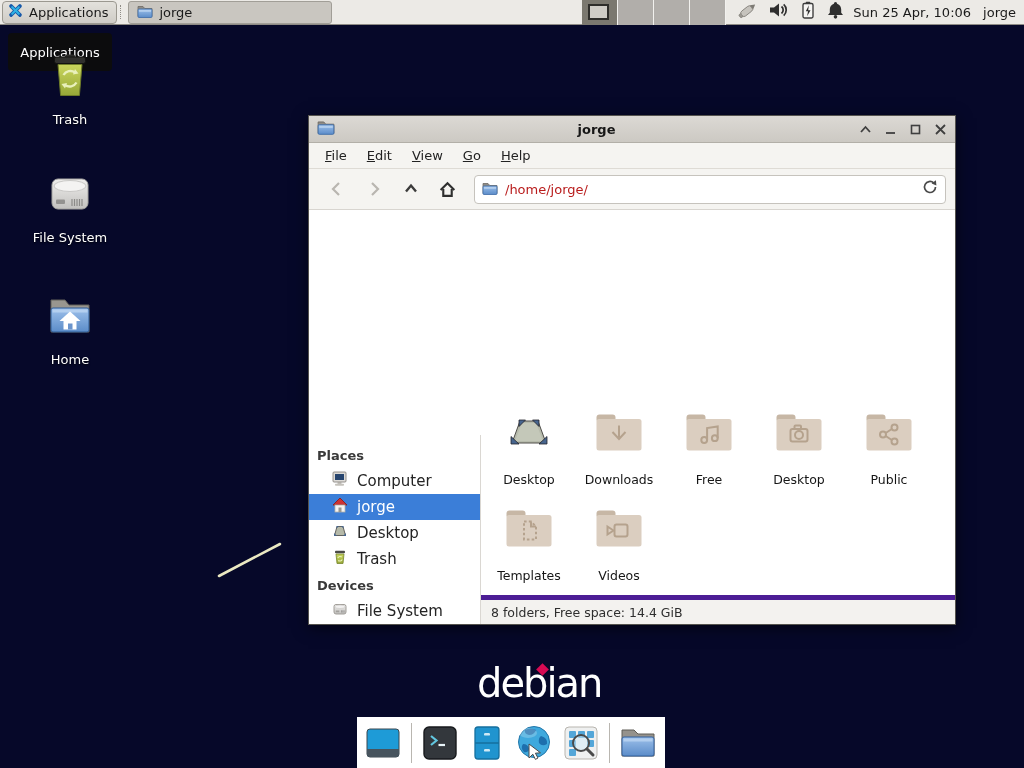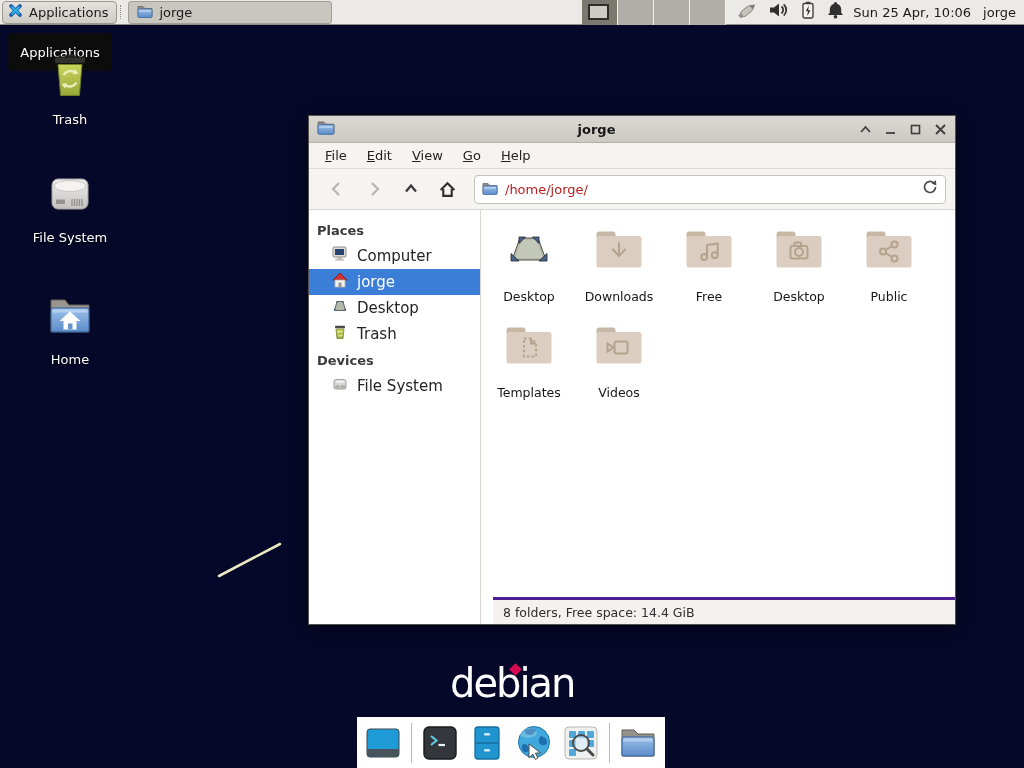--- a/index.html
+++ b/index.html
@@ -39,33 +39,33 @@
   .win-btn{display:flex;align-items:center;justify-content:center;width:14px;height:14px;}
   .menubar{height:25px;flex:none;background:#f5f4f1;display:flex;align-items:center;padding-left:6px;
            border-bottom:1px solid #dedbd5;}
   .menu-item{padding:0 10px;font-size:13px;color:#222;}
   .toolbar{height:40px;flex:none;background:#f5f4f1;display:flex;align-items:center;padding:0 9px;
            border-bottom:1px solid #d8d5d0;}
   .tool-btn{width:37px;height:30px;display:flex;align-items:center;justify-content:center;}
   .pathbar{flex:1;height:29px;box-sizing:border-box;background:#fff;border:1px solid #c6c3bd;border-radius:4px;
            display:flex;align-items:center;gap:7px;padding:0 7px;margin-left:8px;}
   .path-text{flex:1;font-size:13px;color:#b91c1c;}
-  .win-body{flex:1;display:flex;min-height:0;}
+  .win-body{flex:1;display:flex;min-height:0;align-items:flex-end;}
   .sidebar{width:172px;flex:none;border-right:1px solid #dad7d2;padding-top:7px;box-sizing:border-box;background:#fff;}
   .side-header{font-weight:bold;font-size:13px;color:#3a3a3a;padding:6px 8px 5px 8px;}
   .side-row{display:flex;align-items:center;gap:9px;height:26px;padding-left:23px;font-size:15px;color:#242424;}
   .side-row.selected{background:#3b7ed8;color:#fff;}
   .main-pane{flex:1;display:flex;flex-direction:column;min-width:0;}
   .files{flex:1;padding:10px 0 0 3px;display:grid;grid-template-columns:repeat(5,90px);grid-auto-rows:96px;
          align-content:start;}
   .file-item{display:flex;flex-direction:column;align-items:center;padding-top:7px;gap:15px;font-size:12.5px;color:#161616;}
-  .statusbar{height:24px;flex:none;background:#f3f2ef;border-top:3px solid #4c1d95;display:flex;align-items:center;
-             padding-left:10px;font-size:12.5px;color:#2e2e2e;margin-left:12px;}
+  .statusbar{height:24px;flex:none;background:#f3f2ef;border-top:5px solid #4c1d95;display:flex;align-items:center;
+             padding-left:10px;font-size:12.5px;color:#2e2e2e;}
   
-  .logo{position:absolute;left:450px;top:660px;font-size:40px;font-weight:500;letter-spacing:-2px;color:#fff;}
+  .logo{position:absolute;left:477px;top:660px;font-size:40px;font-weight:500;letter-spacing:-2px;color:#fff;}
   .logo-dot{position:absolute;left:61px;top:5px;width:9px;height:9px;background:#d70a53;transform:rotate(45deg);}
   .dock{position:absolute;left:357px;top:717px;width:308px;height:51px;background:#fff;display:flex;
         align-items:center;gap:9px;padding:0 7px;box-sizing:border-box;}
   .dock-sep{width:1px;height:40px;background:#b9b6b0;flex:none;}
   .dock-item{width:38px;height:38px;display:flex;align-items:center;justify-content:center;flex:none;}
   .cursor-line{position:absolute;left:215px;top:540px;}
 </style>
 </head>
 <body>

> [WHAT TO WORK ON] What is needed here is each line above set down word for word, minus the images.

> [TASK RESPONSE]
--- a/index.html
+++ b/index.html
@@ -39,33 +39,33 @@
   .win-btn{display:flex;align-items:center;justify-content:center;width:14px;height:14px;}
   .menubar{height:25px;flex:none;background:#f5f4f1;display:flex;align-items:center;padding-left:6px;
            border-bottom:1px solid #dedbd5;}
   .menu-item{padding:0 10px;font-size:13px;color:#222;}
   .toolbar{height:40px;flex:none;background:#f5f4f1;display:flex;align-items:center;padding:0 9px;
            border-bottom:1px solid #d8d5d0;}
   .tool-btn{width:37px;height:30px;display:flex;align-items:center;justify-content:center;}
   .pathbar{flex:1;height:29px;box-sizing:border-box;background:#fff;border:1px solid #c6c3bd;border-radius:4px;
            display:flex;align-items:center;gap:7px;padding:0 7px;margin-left:8px;}
   .path-text{flex:1;font-size:13px;color:#b91c1c;}
-  .win-body{flex:1;display:flex;min-height:0;}
+  .win-body{flex:1;display:flex;min-height:0;align-items:flex-end;}
   .sidebar{width:172px;flex:none;border-right:1px solid #dad7d2;padding-top:7px;box-sizing:border-box;background:#fff;}
   .side-header{font-weight:bold;font-size:13px;color:#3a3a3a;padding:6px 8px 5px 8px;}
   .side-row{display:flex;align-items:center;gap:9px;height:26px;padding-left:23px;font-size:15px;color:#242424;}
   .side-row.selected{background:#3b7ed8;color:#fff;}
   .main-pane{flex:1;display:flex;flex-direction:column;min-width:0;}
   .files{flex:1;padding:10px 0 0 3px;display:grid;grid-template-columns:repeat(5,90px);grid-auto-rows:96px;
          align-content:start;}
   .file-item{display:flex;flex-direction:column;align-items:center;padding-top:7px;gap:15px;font-size:12.5px;color:#161616;}
-  .statusbar{height:24px;flex:none;background:#f3f2ef;border-top:3px solid #4c1d95;display:flex;align-items:center;
-             padding-left:10px;font-size:12.5px;color:#2e2e2e;margin-left:12px;}
+  .statusbar{height:24px;flex:none;background:#f3f2ef;border-top:5px solid #4c1d95;display:flex;align-items:center;
+             padding-left:10px;font-size:12.5px;color:#2e2e2e;}
   
-  .logo{position:absolute;left:450px;top:660px;font-size:40px;font-weight:500;letter-spacing:-2px;color:#fff;}
+  .logo{position:absolute;left:477px;top:660px;font-size:40px;font-weight:500;letter-spacing:-2px;color:#fff;}
   .logo-dot{position:absolute;left:61px;top:5px;width:9px;height:9px;background:#d70a53;transform:rotate(45deg);}
   .dock{position:absolute;left:357px;top:717px;width:308px;height:51px;background:#fff;display:flex;
         align-items:center;gap:9px;padding:0 7px;box-sizing:border-box;}
   .dock-sep{width:1px;height:40px;background:#b9b6b0;flex:none;}
   .dock-item{width:38px;height:38px;display:flex;align-items:center;justify-content:center;flex:none;}
   .cursor-line{position:absolute;left:215px;top:540px;}
 </style>
 </head>
 <body>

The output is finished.